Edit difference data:
....................

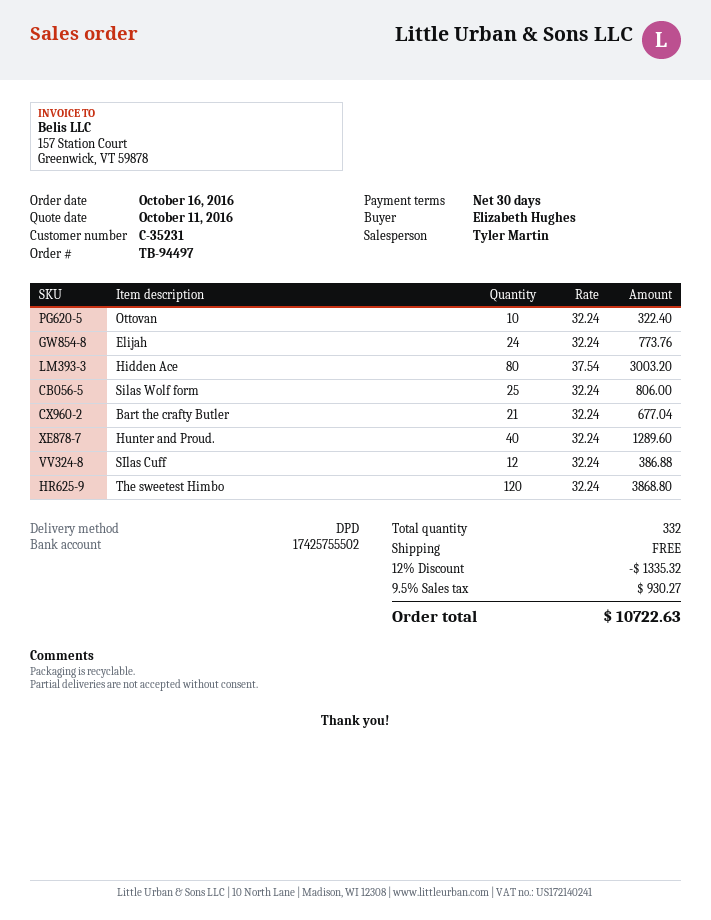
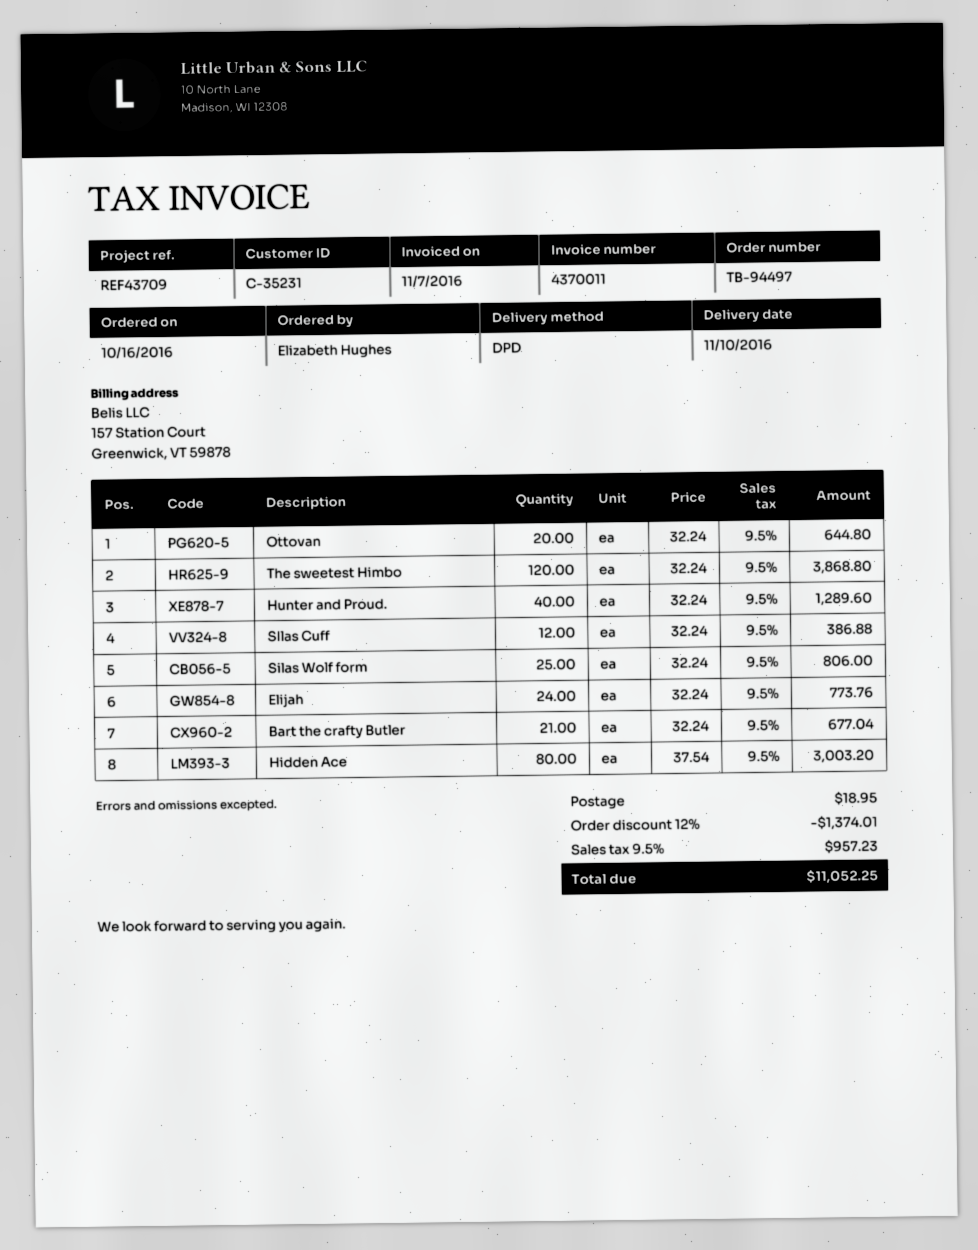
Ottovan: 10 x 32.24 = 322.40 -> 20 x 32.24 = 644.80
discount: 12% = 1335.32 -> 12% = 1374.01
shipping: 0.00 -> 18.95
tax: 9.5% = 930.27 -> 9.5% = 957.23
total: 10722.63 -> 11052.25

....................

EXERCISE DIRECTIONS: Print every record exactly without the images.

RESULT OF THIS TASK:
Ottovan: 10 x 32.24 = 322.40 -> 20 x 32.24 = 644.80
discount: 12% = 1335.32 -> 12% = 1374.01
shipping: 0.00 -> 18.95
tax: 9.5% = 930.27 -> 9.5% = 957.23
total: 10722.63 -> 11052.25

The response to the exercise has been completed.